Paul Dirac was an English physicist and influential scientist of the 20th century.
He was renowned for his role in the advancement of quantum electrodynamics and the quantum theory of mechanics. For his contributions to atomic theory, Paul earned a Nobel Prize in Physics in 1933 and shared the honor with Erwin Schrödinger.
The title of Paul Dirac's final essay was 'The Inadequacies Of Quantum Field Theory', which he wrote in 1984. He was a teacher of Mathematics at the University of Cambridge from 1932-1969.
Interesting Paul Dirac Quotes
(Check out these interesting Paul Dirac quotes.)
Paul Dirac's full name was Paul Adrien Maurice Dirac.
"A great deal of my work is just playing with equations and seeing what they give."
"The very idea of God is a product of the human imagination."
“The aim of science is to make difficult things understandable in a simpler way; the aim of poetry is to state simple things in an incomprehensible way. The two are incompatible.”
"It is quite understandable why primitive people, who were so much more exposed to the overpowering forces of nature than we are today, should have personified these forces in fear and trembling. But nowadays, when we understand so many natural processes, we have no need for such solutions."
"It seems that if one is working from the point of view of getting beauty in one's equations, and if one has really a sound insight, one is on a sure line of progress."
"The shortage of buyers, which the world is suffering from, is readily understood, not as due to people not wishing to obtain possession of goods, but as people being unwilling to part with something which might earn a regular income in exchange for those goods."
"If we are honest - and scientists have to be - we must admit that religion is a jumble of false assertions, with no basis in reality."
“I was taught at school never to start a sentence without knowing the end of it.”
"If someone can hit on the right lines along which to make this development, it may lead to a future advance in which people will first discover the equations and then, after examining them, gradually learn how to apply them."
Paul Dirac Quotes About Mathematics
(Paul Dirac's quotes focus on mathematics too.)
Mathematics was another aspect of Paul Dirac through which he used to motivate people.

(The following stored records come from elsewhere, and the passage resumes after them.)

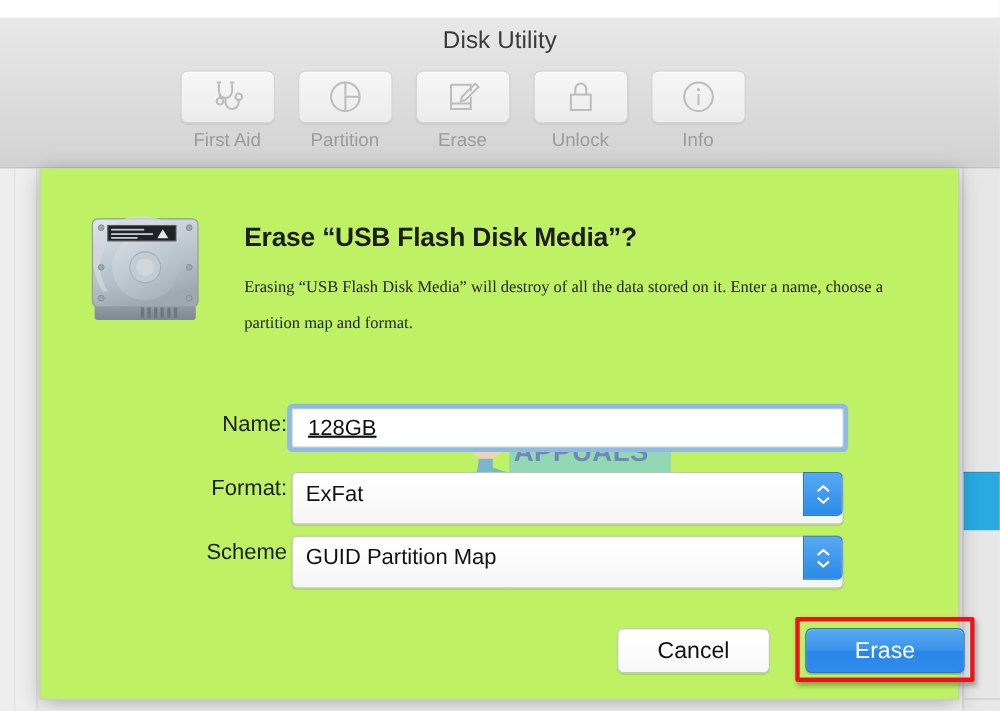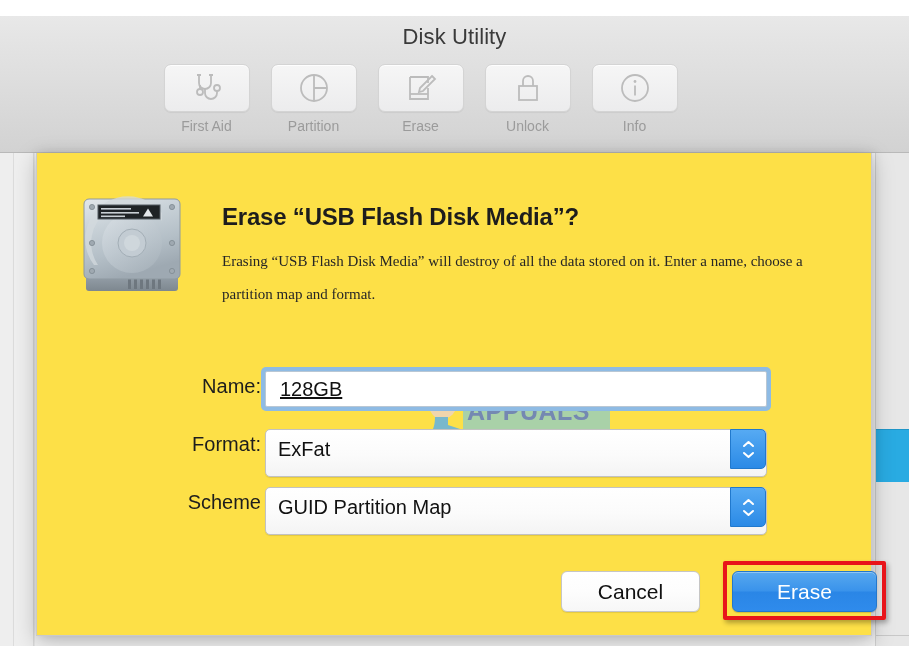--- a/index.html
+++ b/index.html
@@ -68,7 +68,7 @@
   }
   .tb-label {
     margin-top: 6px;
-    font-size: 14px;
+    font-size: 17px;
     color: #9b9b9b;
     white-space: nowrap;
   }

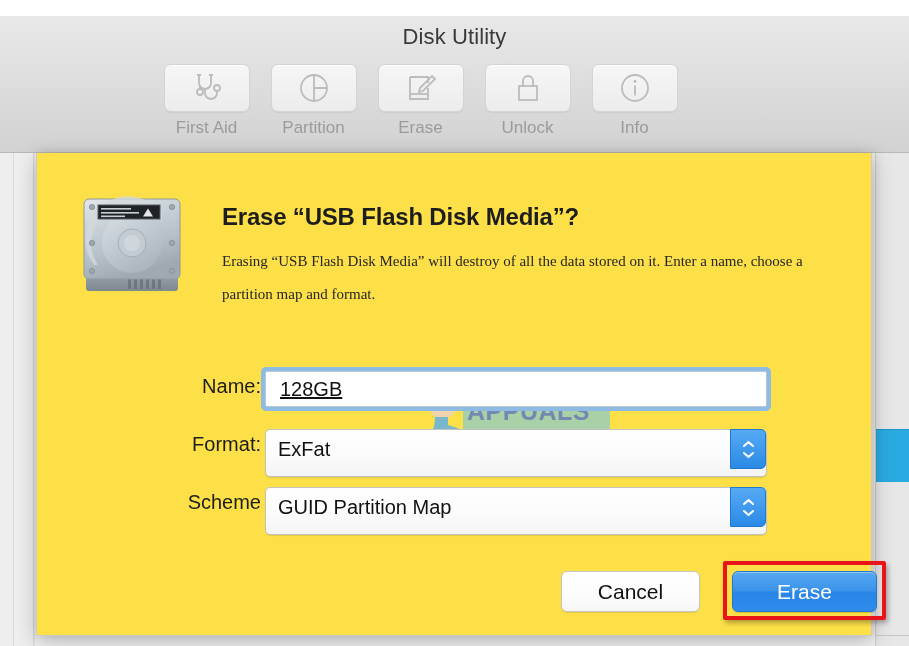--- a/index.html
+++ b/index.html
@@ -136,7 +136,7 @@
     top: 137px;
     width: 836px;
     height: 483px;
-    background: #fde047;
+    background: #bef264;
     border: 1px solid #c9c9c9;
     border-top: none;
     box-shadow: 0 6px 22px rgba(0,0,0,0.22), 2px 0 10px rgba(0,0,0,0.10);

"Mathematics is the tool specially suited for dealing with abstract concepts of any kind and there is no limit to its power in this field."

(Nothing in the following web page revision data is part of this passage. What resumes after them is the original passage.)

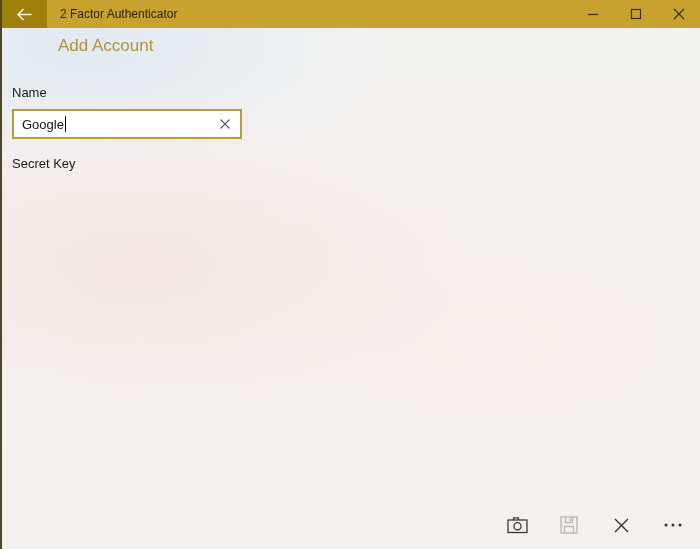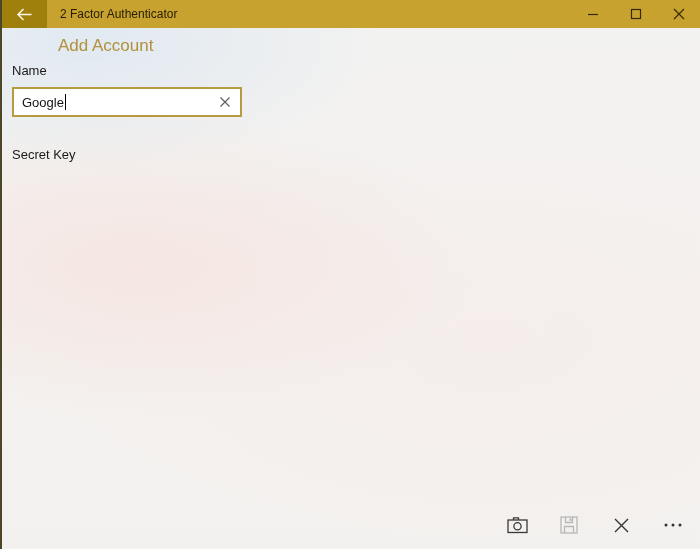--- a/index.html
+++ b/index.html
@@ -66,7 +66,7 @@
     display: block;
     font-size: 13px;
     color: #191919;
-    margin-top: 7px;
+    margin-top: 29px;
   }
   .field-label.second { margin-top: 30px; }
   .textbox {

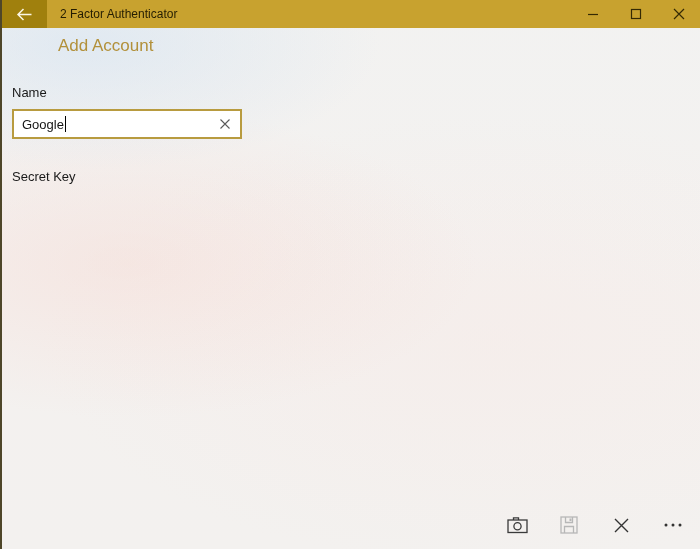--- a/index.html
+++ b/index.html
@@ -68,7 +68,7 @@
     color: #191919;
     margin-top: 29px;
   }
-  .field-label.second { margin-top: 30px; }
+  .field-label.second { margin-top: 17px; }
   .textbox {
     position: relative;
     margin-top: 9px;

"It is simply a search for pretty mathematics. It may turn out later that the work does have an application. Then one has had good luck."
“If there is a God, he’s a great mathematician.”
"God is a mathematician of a very high order and He used advanced mathematics in constructing the universe."
"It seems to be one of the fundamental features of nature that fundamental physical laws are described in terms of a mathematical theory of great beauty and power, needing quite a high standard of mathematics for one to understand it."
"It has led me along an unexpected path, a path where new vistas open up, a path leading to new territory, where one can set up a base of operations, from which one can survey the surroundings and plan future progress."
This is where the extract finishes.